*** Material supplied Section Begins ***
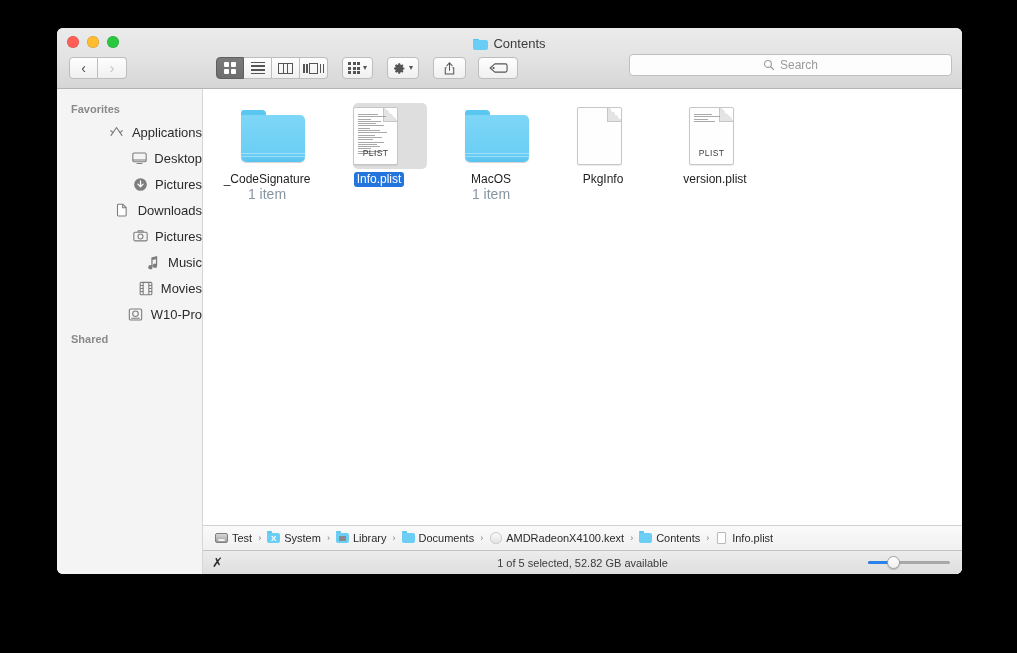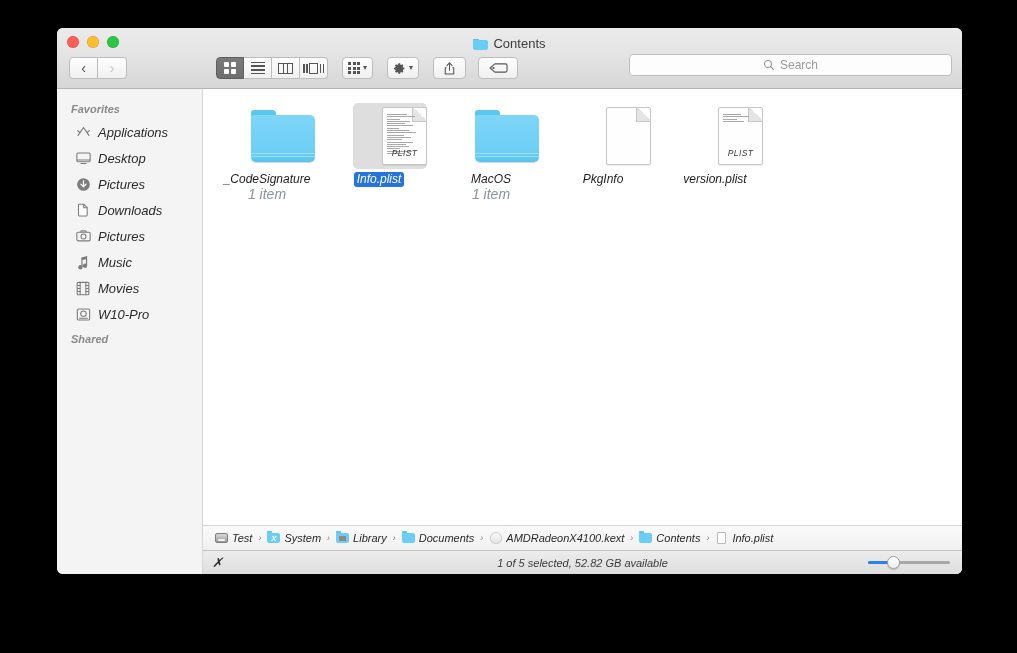"Favorites" .body-row { font-style: italic -> none }
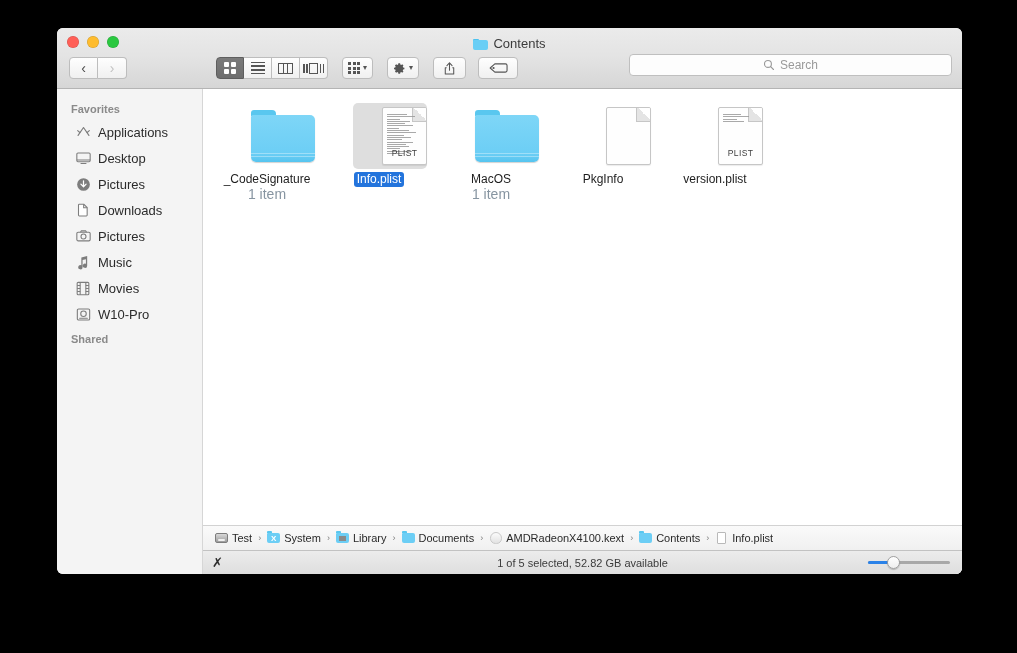"Applications" .sb-item { justify-content: none -> flex-end }
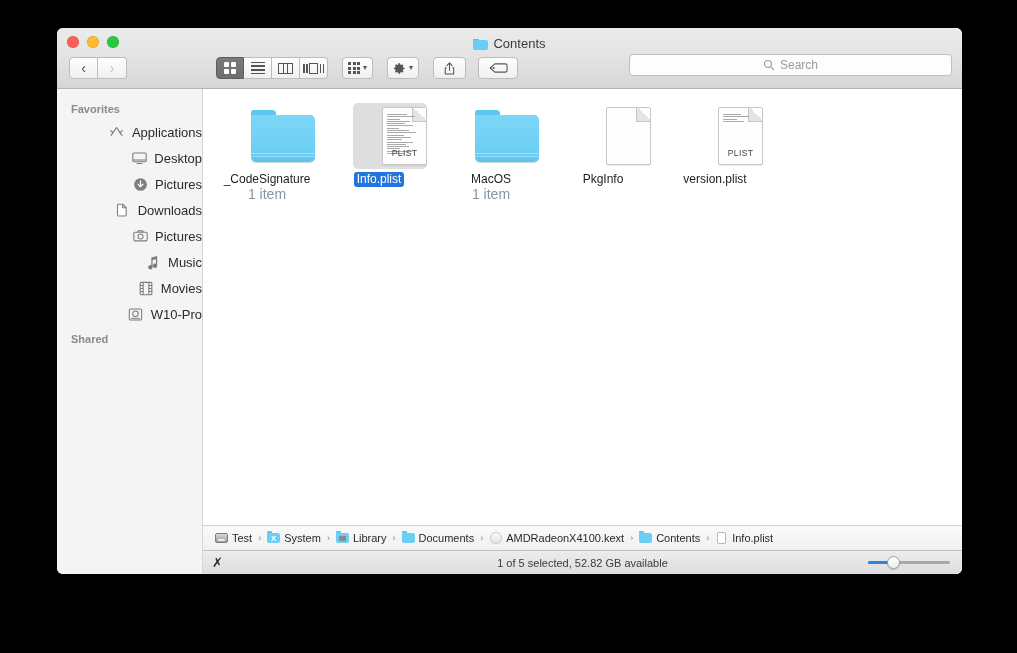"PLIST" .thumb { justify-content: flex-end -> flex-start }
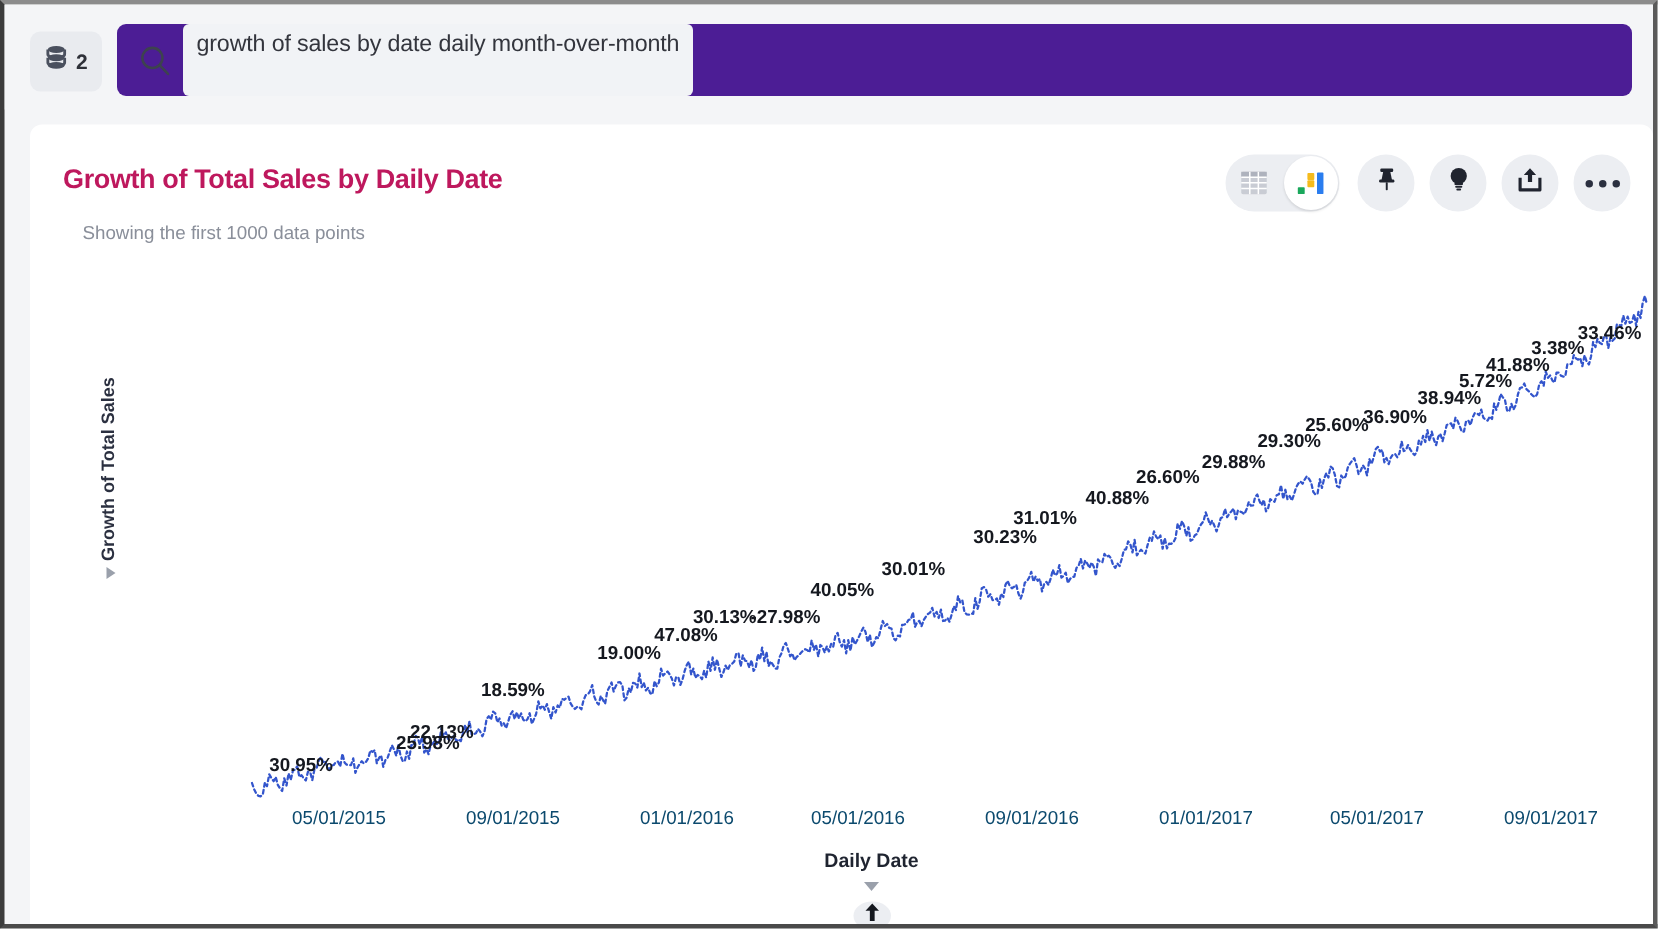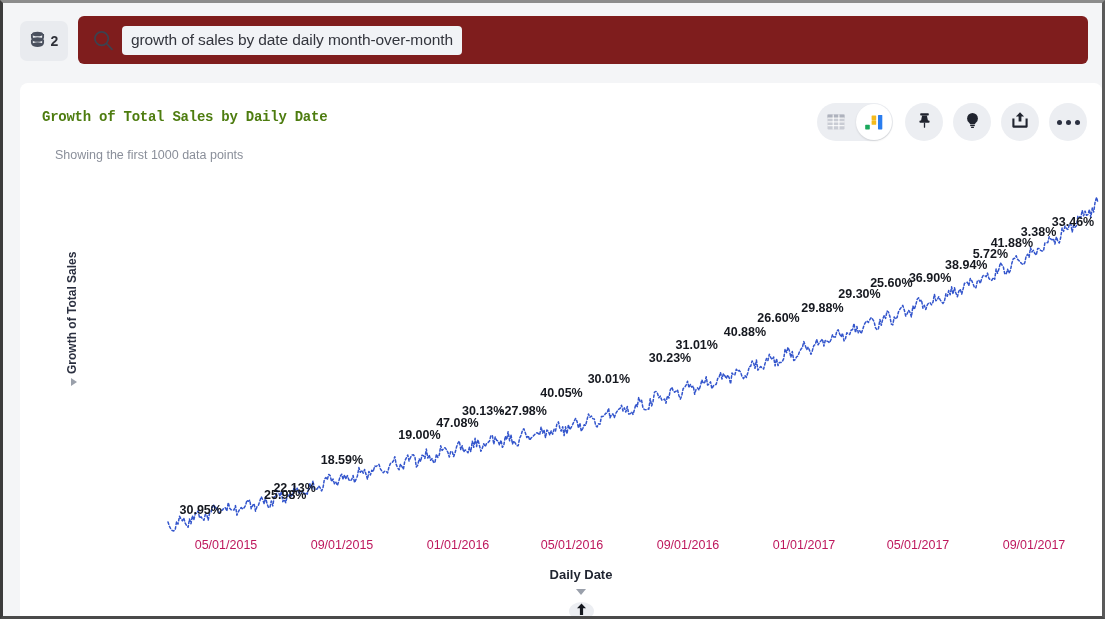"growth of sales by date" #search-bar { align-items: center -> none; background: #7f1d1d -> #4c1d95 }
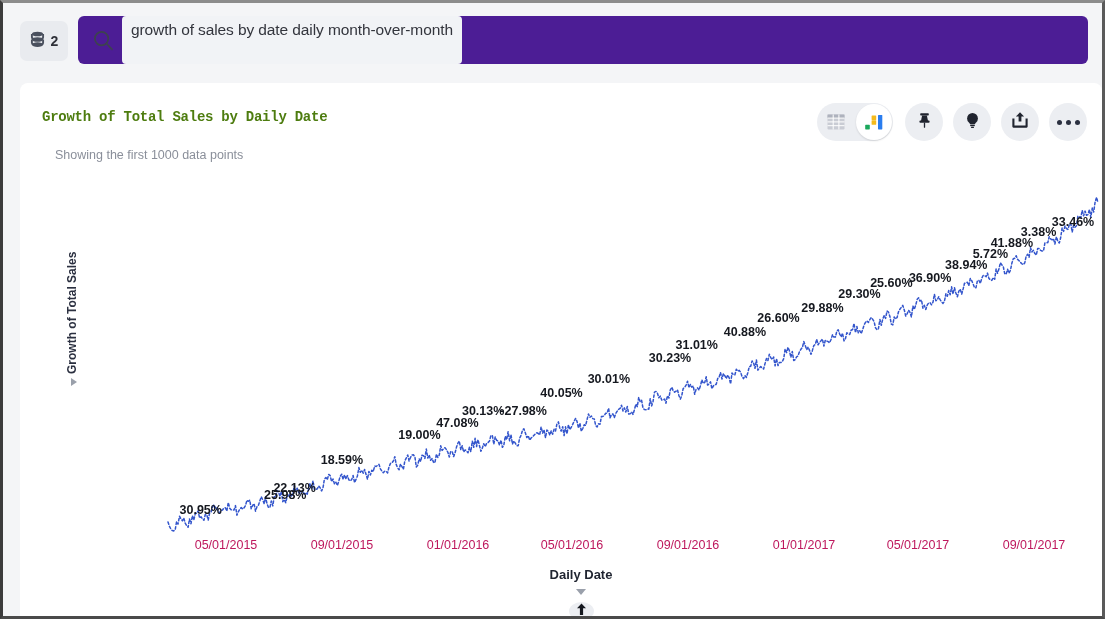"Growth of Total Sales by" #viz-title { color: #4d7c0f -> #be185d; font-family: Liberation Mono, monospace -> none; font-size: 14px -> 18px }
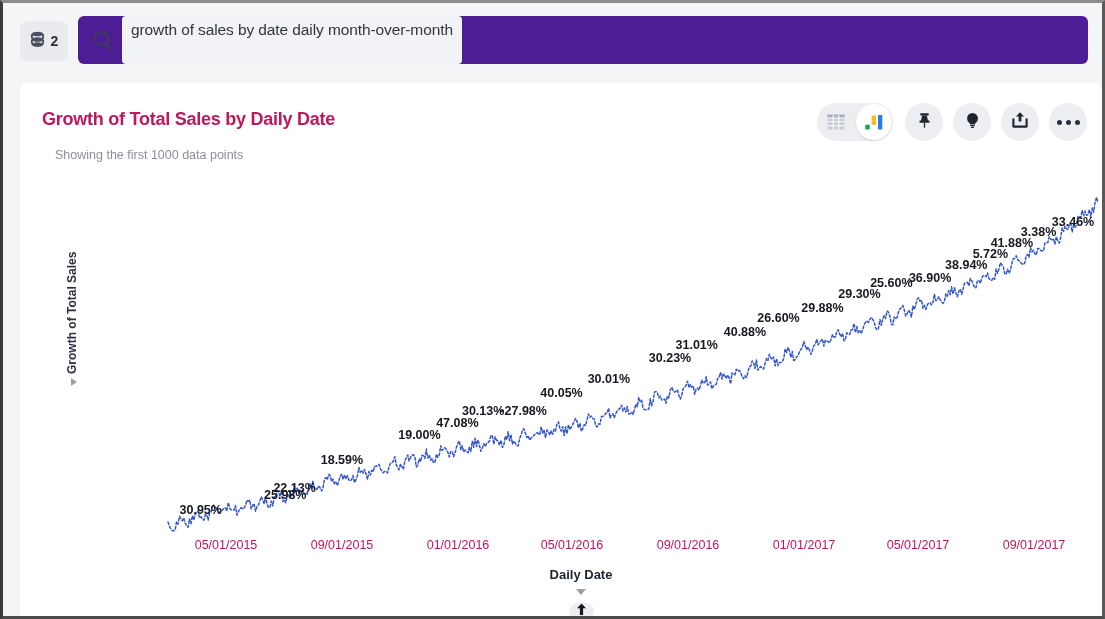"05/01/2015" .x-tick { color: #be185d -> #0c4a6e }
*** Material supplied Section Ends ***
Using the records above, output an exact copy without any pictures.

# Written answer
"Favorites" .body-row { font-style: italic -> none }
"Applications" .sb-item { justify-content: none -> flex-end }
"PLIST" .thumb { justify-content: flex-end -> flex-start }
"growth of sales by date" #search-bar { align-items: center -> none; background: #7f1d1d -> #4c1d95 }
"Growth of Total Sales by" #viz-title { color: #4d7c0f -> #be185d; font-family: Liberation Mono, monospace -> none; font-size: 14px -> 18px }
"05/01/2015" .x-tick { color: #be185d -> #0c4a6e }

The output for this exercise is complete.